Ce rapport de force sur le terrain commercial a entraîné de vives réactions en bourse sur les titres d’un certain nombre de secteurs, en particulier les industries liées aux Minerais-Métaux-Acier (producteurs et consommateurs) et à l’Electronique, et a entrainé un report des investisseurs sur les valeurs défensives ainsi que sur les obligations (se traduisant par une baisse des rendements).

Le mois de mars s’est également caractérisé par une dernière salve de publications de résultats annuels et une hausse sensible du prix du pétrole frôlant le seuil des 70 dollars le baril.

Dans ce contexte, l’indice Euro Stoxx 50 a cédé -2,3% en mars dans le sillage des indices américains (S&P500 -2,7% et Nasdaq -2,9%).

Au total, le trimestre boursier est négatif pour les indices de la zone euro (l’indice EuroStoxx 50 est en recul de -4,1%), et plus particulièrement pour l’indice allemand (-6,4%). Malgré les prises de bénéfices des investisseurs, notamment sur les titres fortement valorisés comme les Gafam (Google, Amazon, Facebook, Apple, Microsoft), l’indice Nasdaq reste pour sa part en territoire positif (+2,3%) sur le trimestre.

Aversion au risque

De manière générale, les investisseurs ont arbitré les titres les plus risqués (classe de risque 5) en faveur des titres les moins risqués (cf. Tableau 1).

Les secteurs tels que Minerais-Métaux-Acier, Electronique et Médias ont subi de nettes corrections :

  • Minerais-Métaux-Acier : Beckaert (-14,4%), Eramet (-13,6%), Arcelor-Mittal (-9,0%) ;
  • Electronique : notamment les petites valeurs comme Technicolor dont la dette a été dégradée(-26,2%) et Soitec (-8,6%) ;
  • Médias : le titre Criteo (-14,9%) très volatil et dépendant des GAFA et Gedi Gruppo Editoriale (-24,2%), qui a publié des pertes sur 2017, ont été les lanternes rouges du secteur en mars.
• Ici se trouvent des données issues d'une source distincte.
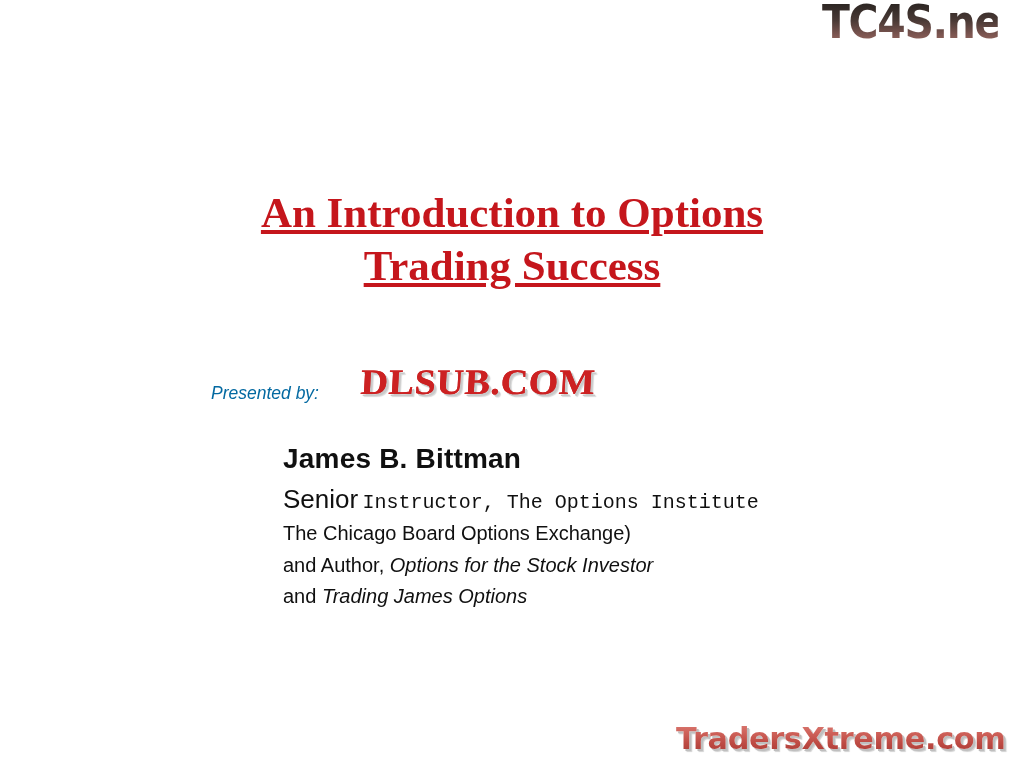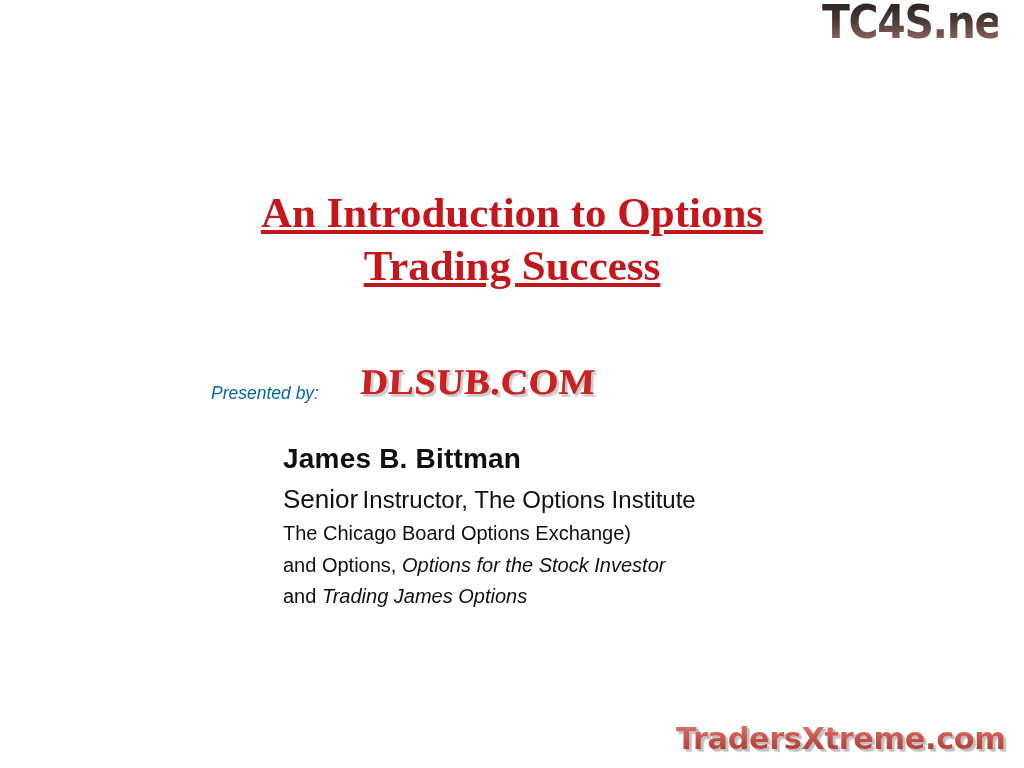--- a/index.html
+++ b/index.html
@@ -141,7 +141,8 @@
     font-size: 26px;
   }
   .presenter-role .small {
-    font-size: 24px;
+    font-size: 20px;
+    font-family: Liberation Mono, monospace;
   }
   .presenter-line {
     font-size: 20px;

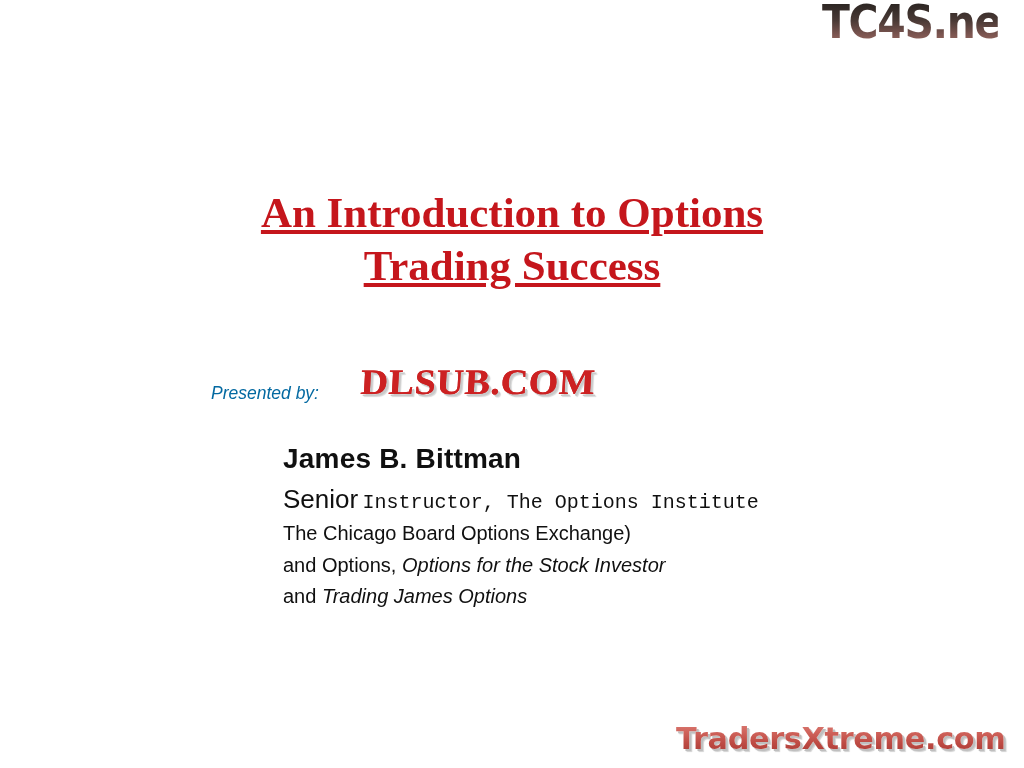--- a/index.html
+++ b/index.html
@@ -229,7 +229,7 @@
     <div class="presenter-line">The Chicago Board Options Exchange)</div>
 
     <div class="presenter-line">
-      <span>and Options,</span>
+      <span>and Author,</span>
       <em>Options for the Stock Investor</em>
     </div>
La baisse des rendements obligataires a pénalisé le secteur financier. On note un recul particulièrement marqué des titres bancaires allemands (Commerzbank -17,2% et Deutsche Bank -14,2%).
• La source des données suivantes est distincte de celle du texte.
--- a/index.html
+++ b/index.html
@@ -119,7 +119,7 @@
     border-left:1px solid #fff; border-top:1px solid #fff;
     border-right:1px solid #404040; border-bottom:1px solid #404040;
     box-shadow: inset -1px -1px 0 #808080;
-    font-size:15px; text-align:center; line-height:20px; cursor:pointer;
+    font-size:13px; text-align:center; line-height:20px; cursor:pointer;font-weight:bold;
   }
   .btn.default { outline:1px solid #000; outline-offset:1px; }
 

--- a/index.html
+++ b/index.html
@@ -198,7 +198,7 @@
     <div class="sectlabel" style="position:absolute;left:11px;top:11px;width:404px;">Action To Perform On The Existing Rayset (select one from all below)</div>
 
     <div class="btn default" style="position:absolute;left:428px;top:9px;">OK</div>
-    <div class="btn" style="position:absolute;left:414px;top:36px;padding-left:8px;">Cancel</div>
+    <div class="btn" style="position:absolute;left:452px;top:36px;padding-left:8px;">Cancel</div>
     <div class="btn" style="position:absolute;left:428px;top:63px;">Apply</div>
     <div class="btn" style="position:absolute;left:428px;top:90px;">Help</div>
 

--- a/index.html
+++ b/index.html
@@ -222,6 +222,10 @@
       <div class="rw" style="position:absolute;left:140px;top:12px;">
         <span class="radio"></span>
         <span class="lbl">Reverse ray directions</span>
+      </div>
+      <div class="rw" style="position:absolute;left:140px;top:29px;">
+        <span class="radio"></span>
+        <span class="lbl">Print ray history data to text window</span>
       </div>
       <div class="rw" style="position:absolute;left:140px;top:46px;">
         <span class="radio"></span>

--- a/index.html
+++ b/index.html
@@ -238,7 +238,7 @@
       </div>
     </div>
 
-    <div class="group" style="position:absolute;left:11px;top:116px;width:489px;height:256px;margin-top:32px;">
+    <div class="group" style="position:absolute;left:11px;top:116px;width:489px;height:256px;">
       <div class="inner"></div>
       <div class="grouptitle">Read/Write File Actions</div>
Les distributeurs ont été particulièrement chahutés après la publication de leurs résultats : Jeronimo Martins (-13,2% en mars), Dia (-12,2%), Carrefour (-11,1%) et Casino (-10,8%).
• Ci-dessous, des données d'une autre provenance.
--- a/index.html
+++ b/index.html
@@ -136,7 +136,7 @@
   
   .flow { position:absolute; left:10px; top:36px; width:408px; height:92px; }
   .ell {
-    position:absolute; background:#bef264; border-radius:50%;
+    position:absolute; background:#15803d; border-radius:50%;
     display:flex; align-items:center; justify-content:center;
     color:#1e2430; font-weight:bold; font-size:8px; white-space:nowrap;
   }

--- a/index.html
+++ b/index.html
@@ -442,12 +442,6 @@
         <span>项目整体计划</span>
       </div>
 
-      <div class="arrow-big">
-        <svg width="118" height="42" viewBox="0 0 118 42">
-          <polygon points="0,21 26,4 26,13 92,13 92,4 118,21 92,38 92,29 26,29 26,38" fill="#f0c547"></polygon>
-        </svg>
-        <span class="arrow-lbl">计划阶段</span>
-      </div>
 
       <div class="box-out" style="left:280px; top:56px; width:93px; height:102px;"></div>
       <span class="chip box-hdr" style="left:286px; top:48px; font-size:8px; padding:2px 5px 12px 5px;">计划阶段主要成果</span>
A l’inverse, les Utilities se sont distinguées en bourse, réagissant notamment à l’effet favorable d’une baisse des rendements obligataires et à une recomposition du secteur en Allemagne (RWE +22,2%, E.ON +7,9%).

Hausse de la prime de marché à 6,25%

Le recul des indices actions a entraîné une hausse de 24 points de base de l’espérance de rentabilité des actions à 6,75%. La prime de marché (écart de rentabilité entre actions et le Bund) ressort à 6,25% à fin mars. Ce niveau demeure proche de sa moyenne historique de 6,57%. A l’occasion du dernier petit-déjeuner du Club de Gestion Financière du 21 mars 2018, Associés en Finance indiquait que la « prime de marché […] continue de traduire l’absence d’investissement rémunérateur alternatif ». Malgré des « risques de guerre commerciale et du risque dollar sur l’activité des sociétés européennes », il convient de rappeler que la valorisation actuelle des actions de la zone euro intègre des hypothèses de croissance dans le modèle Trival considérées comme prudentes au vu des perspectives de croissance mondiale et que les indicateurs de valorisation des marchés actions de la zone euro restent proches de l’équilibre.